If you’re running a small team, the fastest way to add LTOs is not “three new recipes.” It’s one base + three formats.

With guava syrup, your “base” is essentially two decisions:

  1. your guava dose (how much syrup per cup)
  2. your balance tools (acid + tea strength + dairy choice)

Then you change the format:

  • milk + tea = milk tea
  • tea + water + ice = fruit tea
  • blender + fruit/ice/liquid = smoothie

The operator upside

  • fewer new SKUs
  • faster training
  • consistent flavor
  • easier forecasting (you’re mostly forecasting guava syrup)

The operator downside (what can go wrong)

  • if your guava syrup runs very sweet, it can dominate and turn “candy-like” fast
  • if your tea is weak, guava tastes like perfume + sugar water
  • if you’re using dairy, guava acidity can expose “split” or chalky texture problems if you shake too aggressively or pick the wrong milk

We’ll solve those as we go.


Before you launch: set your 700 ml build system once

A 700 ml spec only works if the team builds it the same way every time.

Standardize these 4 things

  1. Ice weight (or fill level)
  • If you can: weigh ice (most consistent).
  • If you can’t: use a consistent fill line.
  1. Tea strength Your tea base should be stronger than “drinking tea” because it gets diluted by syrup + ice (and milk, if used).
  2. Your sweetness scale Pick a default (I recommend 75% as the menu default for fruit-forward drinks). Then standardize how staff changes sweetness.
  3. Your measuring tool Use a jigger or marked cup. Don’t free-pour guava syrup.

Pro Tip: Add syrup before ice so it mixes cleanly (an “ice-first” build can make syrups harder to dissolve). One standardization guide explicitly calls out syrup-before-ice for better mixing (YenChuan’s notes on drink standardization

).


Your guava syrup “base” (what to test in 10 minutes)

Because you’re using guava syrup, your base isn’t a batch. It’s a dosing rule.

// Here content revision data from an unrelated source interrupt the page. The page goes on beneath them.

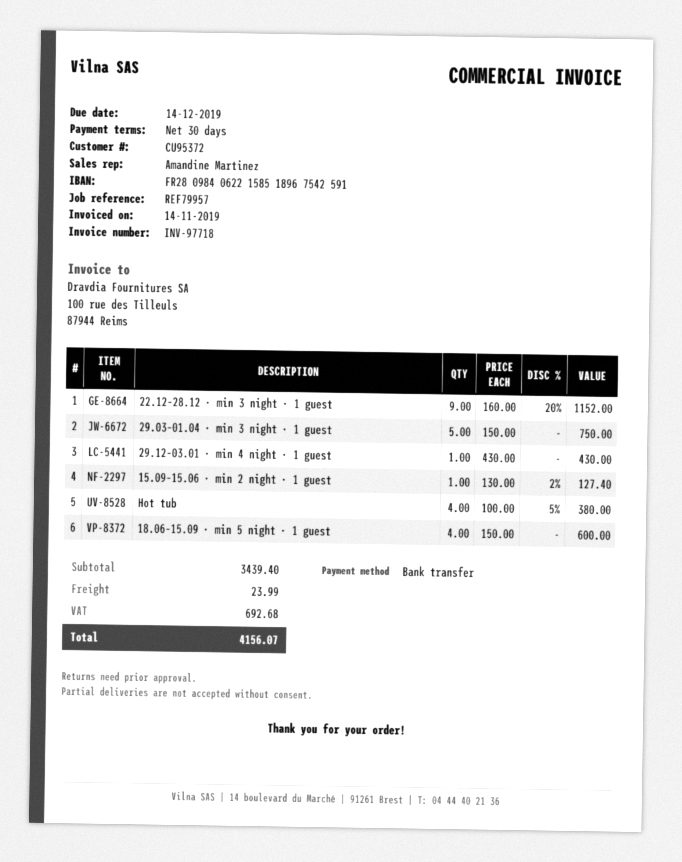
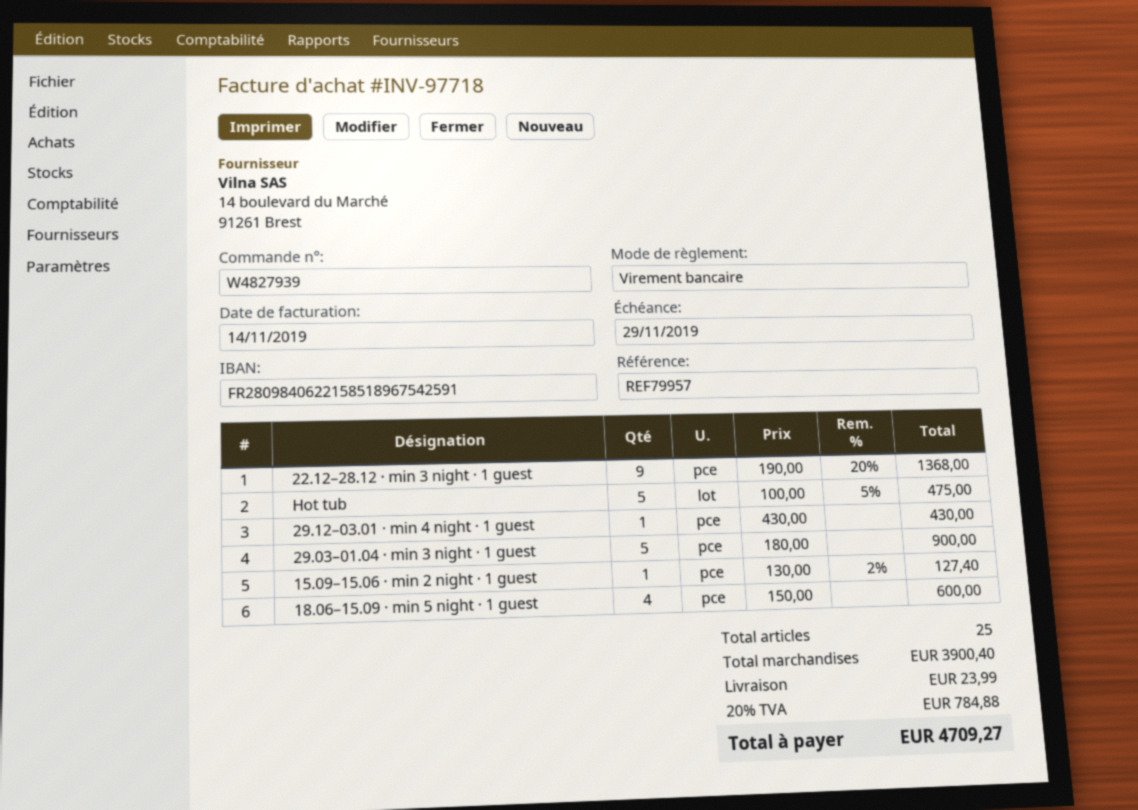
due date: 2019-12-14 -> 2019-11-29
22.12–28.12 · min 3 night · 1 guest: 9 x 160.00 - 20% = 1152.00 -> 9 x 190.00 - 20% = 1368.00
29.03–01.04 · min 3 night · 1 guest: 5 x 150.00 = 750.00 -> 5 x 180.00 = 900.00
Hot tub: 4 x 100.00 - 5% = 380.00 -> 5 x 100.00 - 5% = 475.00
subtotal: 3439.40 -> 3900.40
tax: 692.68 -> 784.88
total: 4156.07 -> 4709.27

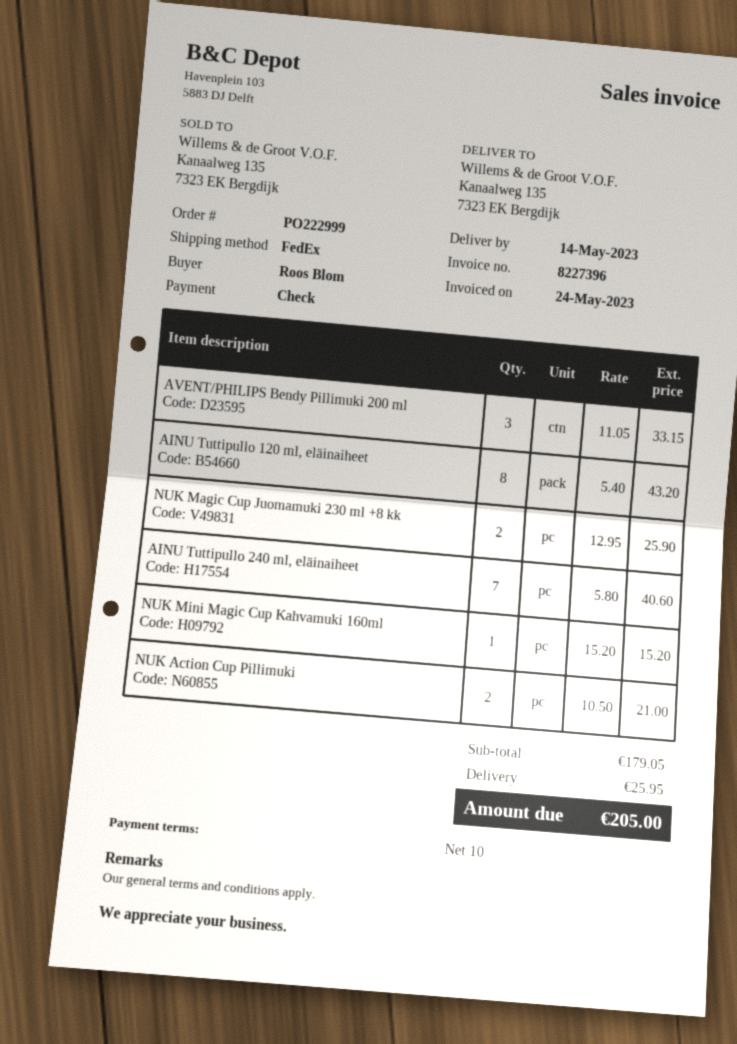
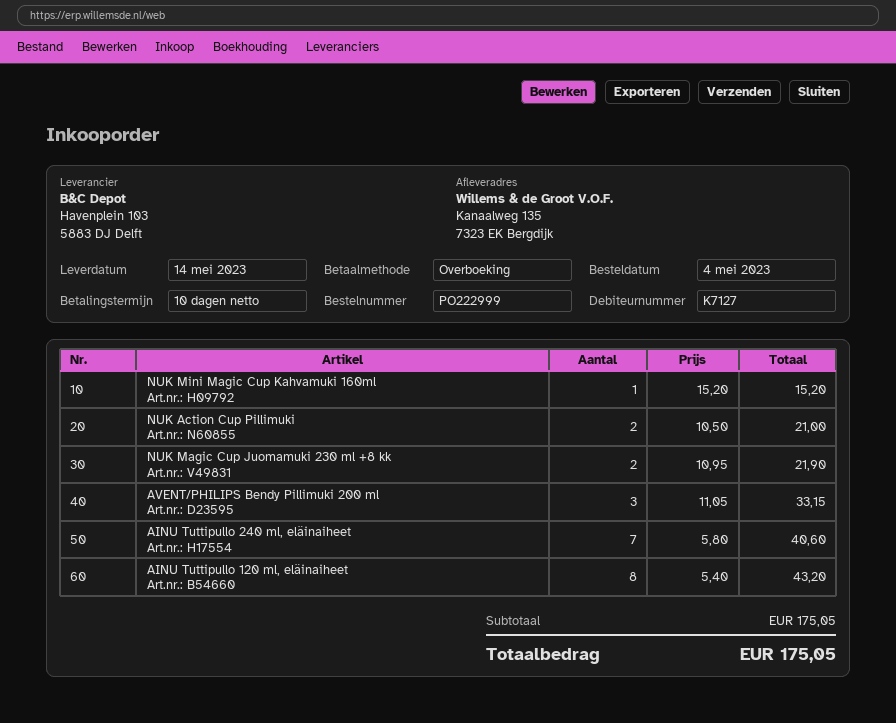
payment method: cheque -> bank transfer
NUK Magic Cup Juomamuki 230 ml +8 kk: 2 x 12.95 = 25.90 -> 2 x 10.95 = 21.90
subtotal: 179.05 -> 175.05
shipping: 25.95 -> none
total: 205.00 -> 175.05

Starting guava dose range (700 ml)

  • Fruit tea range: 45–70 ml guava syrup
  • Milk tea range: 35–60 ml guava syrup (milk amplifies sweetness perception)
  • Smoothie range: 40–70 ml guava syrup (depends on added fruit and dairy)

Why the ranges are wide:

  • syrups vary massively in sweetness and thickness
  • toppings (pearls/jellies) add carryover sweetness
  • some shops run heavy ice (more dilution), some don’t

If you’ve never built fruit teas as “tea + syrup,” Cup 49’s fruit tea guidance is a good sanity check for syrup range thinking (they recommend a syrup dose range per serving and adjust to taste) (Cup 49’s fruit tea build guide

).


Convert any 16 oz SOP into 700 ml (so you’re not guessing)

A lot of shop SOPs online (including your own older recipes) are written for 16 oz / ~473 ml. Here’s the conversion you’ll use again and again:

  • 700 ml ÷ 473 ml = 1.48×

So if an SOP says 30 ml syrup in 16 oz, your 700 ml starting point is:

  • 30 ml × 1.48 ≈ 45 ml

This is exactly why many 16 oz guava builds that call for 30–45 ml syrup become roughly 45–65 ml at 700 ml.

If you want an SOP example that gives a guava syrup range and a clean build order, BubbleTeaSuppliers has one in their guava SOP library (Matcha guava fruit tea SOP

).


Drink 1: Guava milk tea (700 ml shop spec)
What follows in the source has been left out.